Your goal. Exactly reproduce all the records, keeping pictures out of the copy.
▽
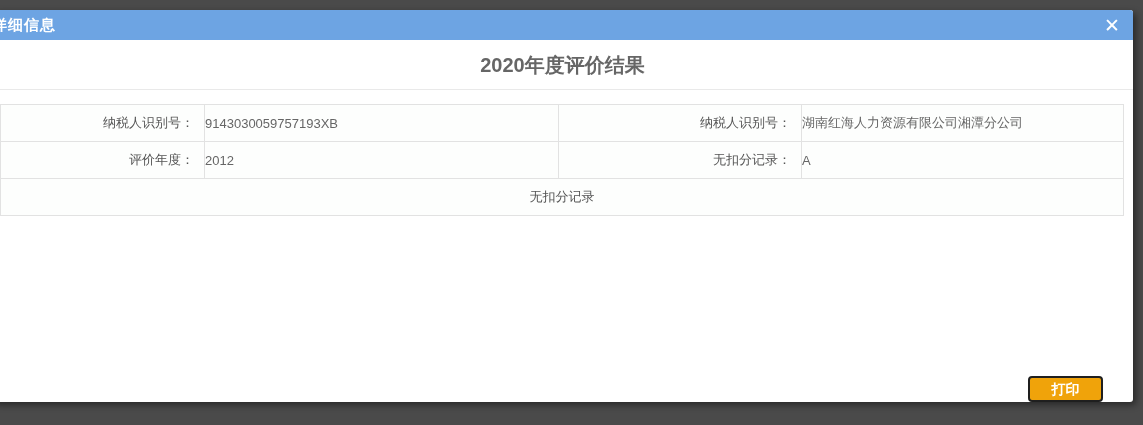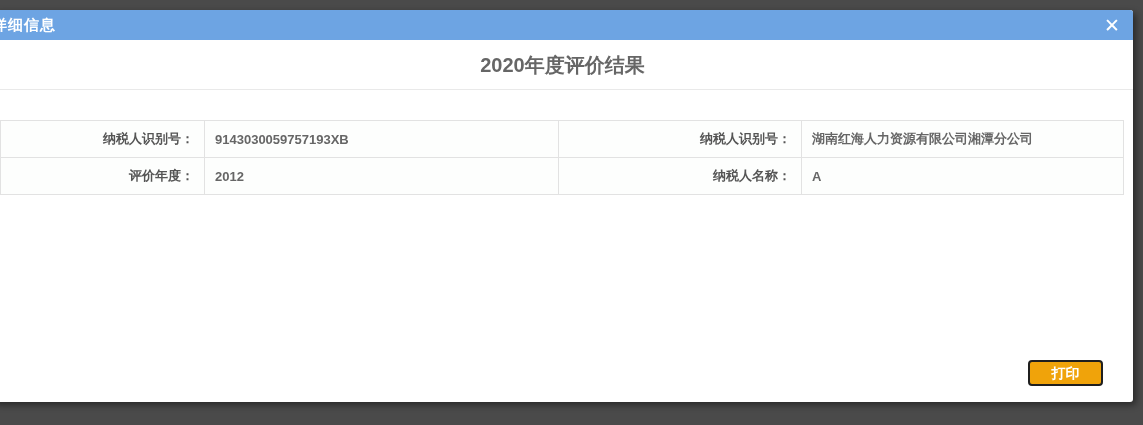--- a/index.html
+++ b/index.html
@@ -63,7 +63,7 @@
     margin-left: 8px;
     background: #fdfefd;
   }
-  table.info { margin-top: 30px; font-weight: bold; }
+  table.info { margin-top: 14px; }
   table.deduction { margin-top: -1px; }
   td {
     border: 1px solid #e2e2e2;

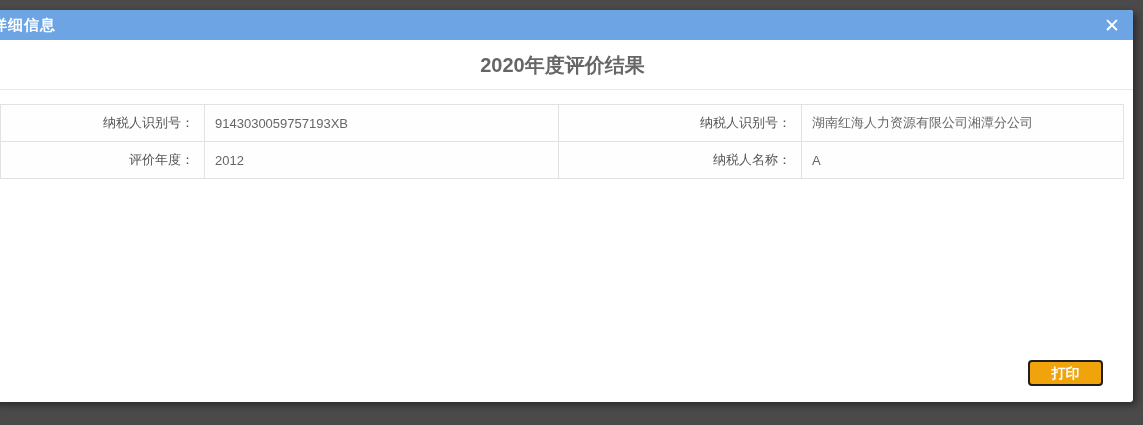--- a/index.html
+++ b/index.html
@@ -74,7 +74,7 @@
     white-space: nowrap;
   }
   td.lbl { text-align: right; padding-right: 10px; }
-  td.val { text-align: left; padding-left: 10px; color: #666666; }
+  td.val { text-align: left; color: #666666; }
   td.center { text-align: center; }
 
   .print-btn {

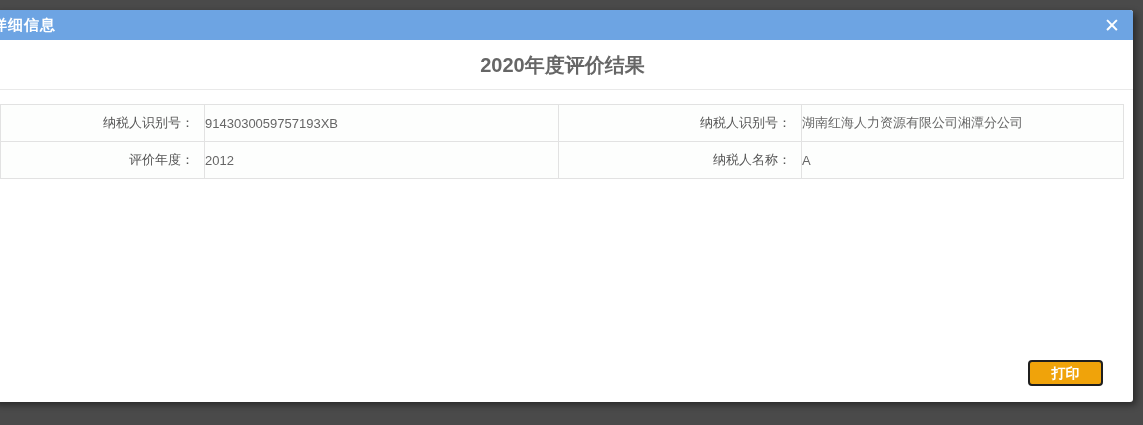--- a/index.html
+++ b/index.html
@@ -123,7 +123,7 @@
       <tr>
         <td class="lbl">评价年度：</td>
         <td class="val">2012</td>
-        <td class="lbl">纳税人名称：</td>
+        <td class="lbl">无扣分记录：</td>
         <td class="val">A</td>
       </tr>
     </tbody>

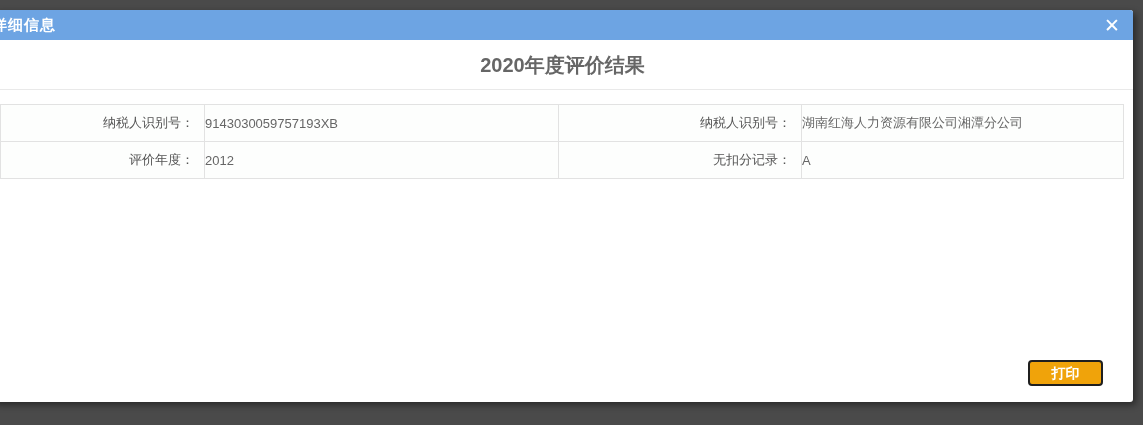--- a/index.html
+++ b/index.html
@@ -136,6 +136,9 @@
           <col style="width:428px">
       </colgroup>
       <tbody>
+      <tr>
+        <td class="center" colspan="3">无扣分记录</td>
+      </tr>
     </tbody>
       </table>
 

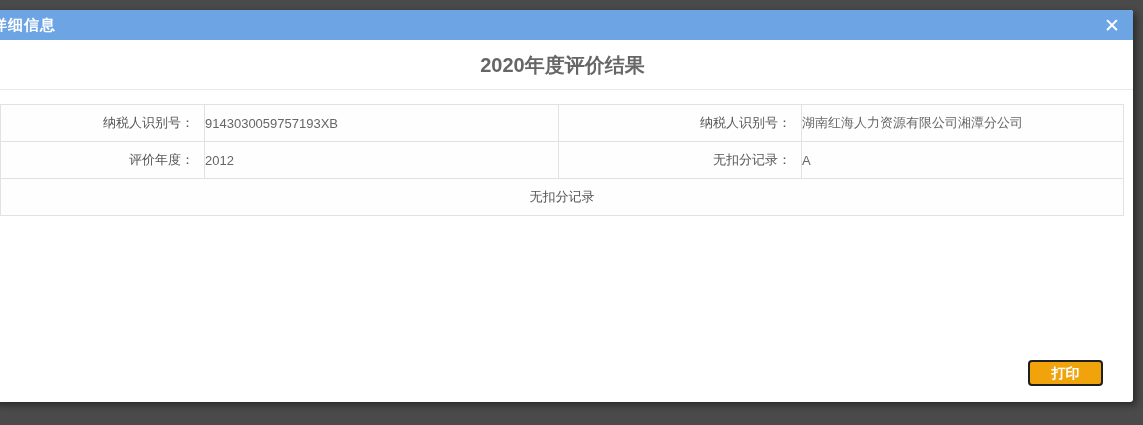--- a/index.html
+++ b/index.html
@@ -79,7 +79,7 @@
 
   .print-btn {
     position: absolute;
-    right: 30px; bottom: 16px;
+    right: 30px; bottom: 0;
     width: 75px; height: 26px;
     background: #f0a30a;
     border: 2px solid #1f1f1f;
△
Response area.
--- a/index.html
+++ b/index.html
@@ -63,7 +63,7 @@
     margin-left: 8px;
     background: #fdfefd;
   }
-  table.info { margin-top: 30px; font-weight: bold; }
+  table.info { margin-top: 14px; }
   table.deduction { margin-top: -1px; }
   td {
     border: 1px solid #e2e2e2;

--- a/index.html
+++ b/index.html
@@ -74,7 +74,7 @@
     white-space: nowrap;
   }
   td.lbl { text-align: right; padding-right: 10px; }
-  td.val { text-align: left; padding-left: 10px; color: #666666; }
+  td.val { text-align: left; color: #666666; }
   td.center { text-align: center; }
 
   .print-btn {

--- a/index.html
+++ b/index.html
@@ -123,7 +123,7 @@
       <tr>
         <td class="lbl">评价年度：</td>
         <td class="val">2012</td>
-        <td class="lbl">纳税人名称：</td>
+        <td class="lbl">无扣分记录：</td>
         <td class="val">A</td>
       </tr>
     </tbody>

--- a/index.html
+++ b/index.html
@@ -136,6 +136,9 @@
           <col style="width:428px">
       </colgroup>
       <tbody>
+      <tr>
+        <td class="center" colspan="3">无扣分记录</td>
+      </tr>
     </tbody>
       </table>
 

--- a/index.html
+++ b/index.html
@@ -79,7 +79,7 @@
 
   .print-btn {
     position: absolute;
-    right: 30px; bottom: 16px;
+    right: 30px; bottom: 0;
     width: 75px; height: 26px;
     background: #f0a30a;
     border: 2px solid #1f1f1f;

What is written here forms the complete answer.